«Ce n’est pas un service public, Desjardins»

Le président et chef de la direction du Mouvement Desjardins, Guy Cormier
Photo: Jacques Boissinot La Presse canadienne Le président et chef de la direction du Mouvement Desjardins, Guy Cormier

Le président et chef de la direction du Mouvement Desjardins, Guy Cormier, refuse de porter, à lui seul, la responsabilité de la vitalité des régions. Il n’a offert ni excuses ni promesses aux élus qui l’ont convoqué lundi à l’Assemblée nationale dans la foulée de la fermeture de dizaines de points de service aux quatre coins du Québec.

 

« On ne peut pas faire porter à Desjardins tout le poids des services financiers au Québec. [...] Ce n’est pas un service public Desjardins », a-t-il martelé devant la Commission de l’aménagement du territoire lundi après-midi. «D’ailleurs, il n’y a aucune autre entreprise au Québec qui en fait autant pour les régions », a-t-il ajouté, « acétates » à l’appui.

 

Le Mouvement Desjardins, l’Association des banquiers canadiens (ABC), la Fédération québécoise des municipalités (FQM) et l’expert en matière de développement régional et d’occupation du territoire, Bruno Jean, étaient appelés à discuter avec une poignée d’élus de mesures favorisant l’accès aux services financiers de proximité en région.

 

Le Mouvement Desjardins compte 957 points de services et 1982 guichets automatiques au Québec. Quelque 30 % des points de service se trouvent dans des municipalités abritant 2000 personnes ou moins — où les banques sont invisibles —, a fait remarquer M. Cormier.

 

Plusieurs assimilent à tort le Mouvement Desjardins — une coopérative de 4,3 millions de membres — à une société d’État, comme Postes Canada, estime M. Cormier. « Il y a des régions où 50 % de la population fait affaire avec nous: 50 % ! Alors, pourquoi Desjardins doit absolument avoir à maintenir un guichet ? Nous, on est là pour nos membres.

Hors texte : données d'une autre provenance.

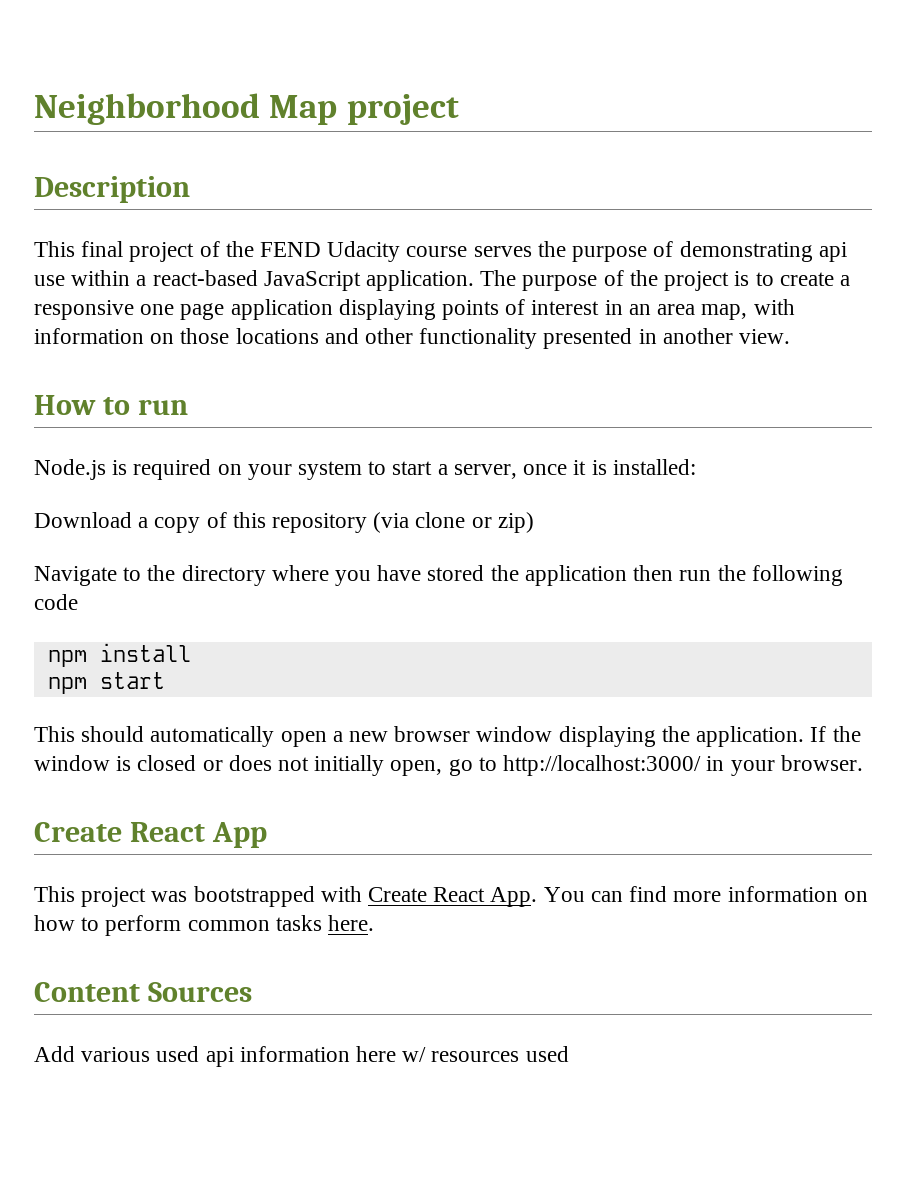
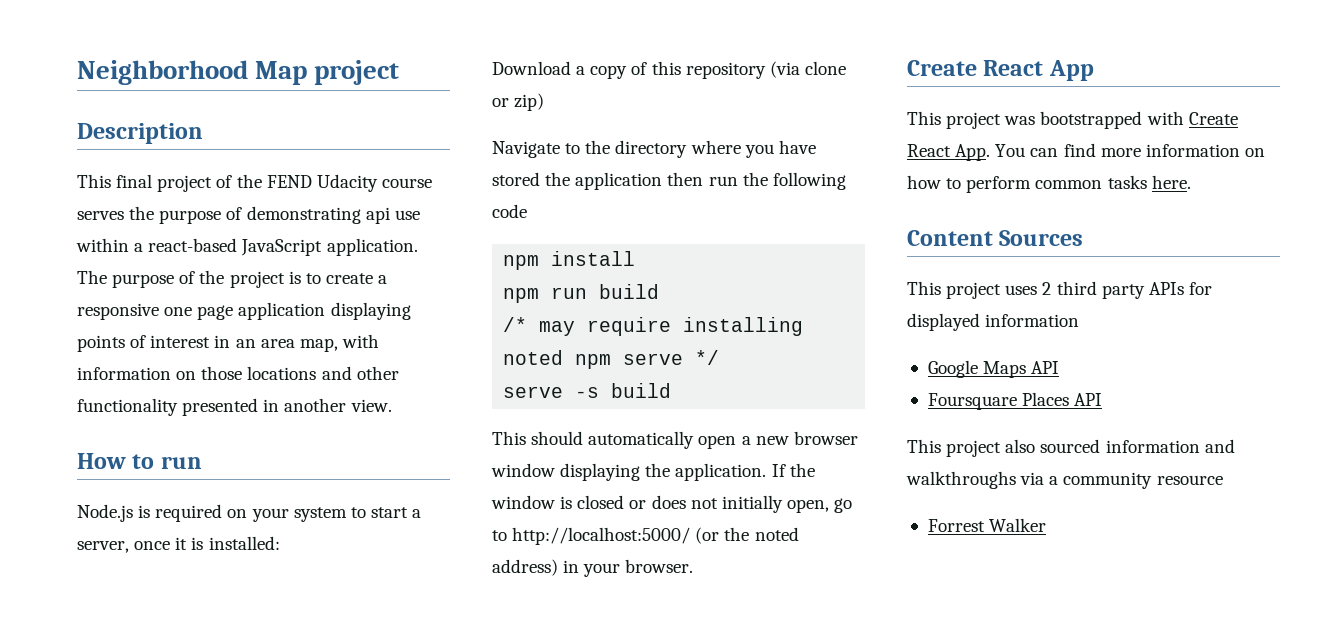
- npm start
+ npm run build
+ /* may require installing noted npm serve */
+ serve -s build
- If the window is closed or does not initially open, go to http://localhost:3000/ in your browser.
+ If the window is closed or does not initially open, go to http://localhost:5000/ (or the noted address) in your browser.
- Add various used api information here w/ resources used
+ This project uses 2 third party APIs for displayed information
+ Google Maps API
+ Foursquare Places API
+ This project also sourced information and walkthroughs via a community resource
+ Forrest Walker

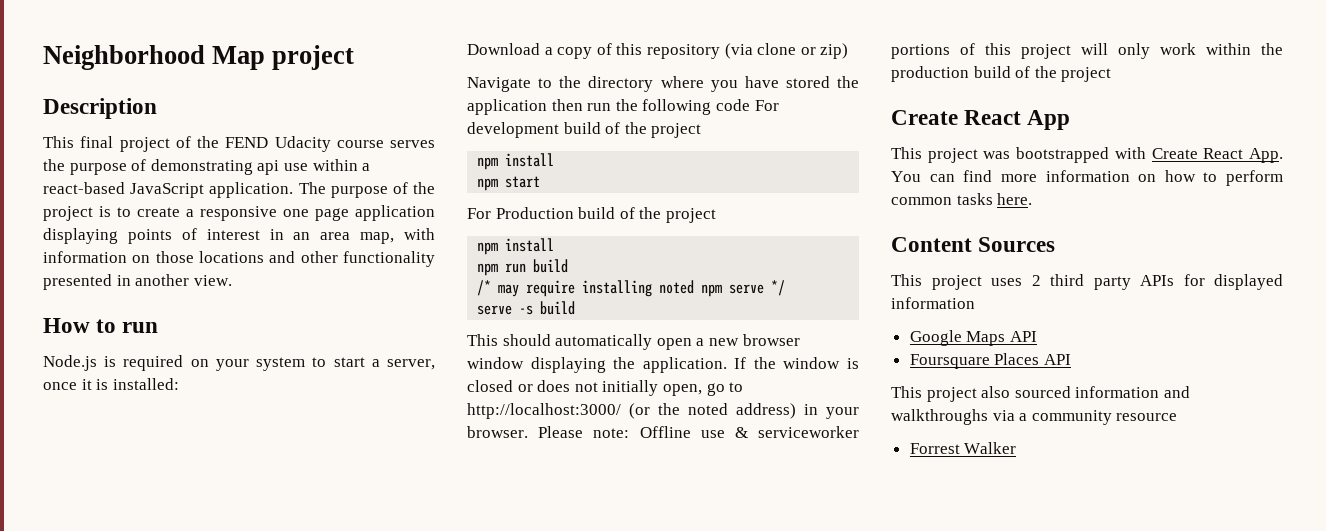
- Navigate to the directory where you have stored the application then run the following code
+ Navigate to the directory where you have stored the application then run the following code For development build of the project
+ npm install
+ npm start
+ For Production build of the project
- If the window is closed or does not initially open, go to http://localhost:5000/ (or the noted address) in your browser.
+ If the window is closed or does not initially open, go to http://localhost:3000/ (or the noted address) in your browser. Please note: Offline use & serviceworker portions of this project will only work within the production build of the project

On n’est pas là pour les citoyens ! On est là pour nos membres ! C’est nos membres qu’on dessert. On cherche des solutions pour eux », a-t-il insisté.

 

M. Cormier a tenu à rappeler que 7% des transactions sont effectuées au moyen d’un gui- chet automatique, et 2 % grâce à l’aide d’un caissier ou d’une caissière. « Et, malgré tout, Desjardins a pris la décision de maintenir 2000 guichets automatiques ouverts et 1000 points de ser vice ouverts », a-t-il répété, refusant l’étiquette de « banquier ». « Non, ce n’est pas vrai que Desjardins est en train de devenir une banque! »

Quand j'entends que le guichet automatique, c'est vraiment l'outil ultime du développement d'une région, d'une municipalité, je vous le dis, je décroche

Le grand patron de Desjardins s’étonne de la vive réaction de la classe politique à l’annonce d’une fermeture d’un point de service Desjardins en région. « Quand j’entends que le guichet automatique, c’est vraiment l’outil ultime du développement d’une région, d’une municipalité, je vous le dis, je décroche. Si, c’est ça, en 2018, la dynamique d’un milieu, que ça prend un guichet absolument... Où sont les autres projets ? Où sont les investissements ? Qui amène les entreprises dans les régions ? », a-t-il demandé aux élus membres de la Commission de l’aménagement du territoire. « S’il y a des gens qui disent : c’est un ser vice essentiel et qu’il faut en mettre des guichets partout au Québec, ces gens-là prendront les décisions qu’il faut prendre », a-t-il ajouté.

 

Le professeur Bruno Jean a également appelé les décideurs politiques à leurs responsabilités en matière de développement social et économique des régions du Québec. « Il y a une responsabilité là des gouvernements », a-t-il soutenu.

 

À cet égard, le vice-président du Mouvement Desjardins, Hubert Thibault, a recommandé aux députés de favoriser le développement de la fibre optique au Québec, ce qui permettrait un « meilleur accès » à l’Internet haute vitesse et, par ricochet, à des « alternatives » aux comptoirs caisse et aux guichets automatiques.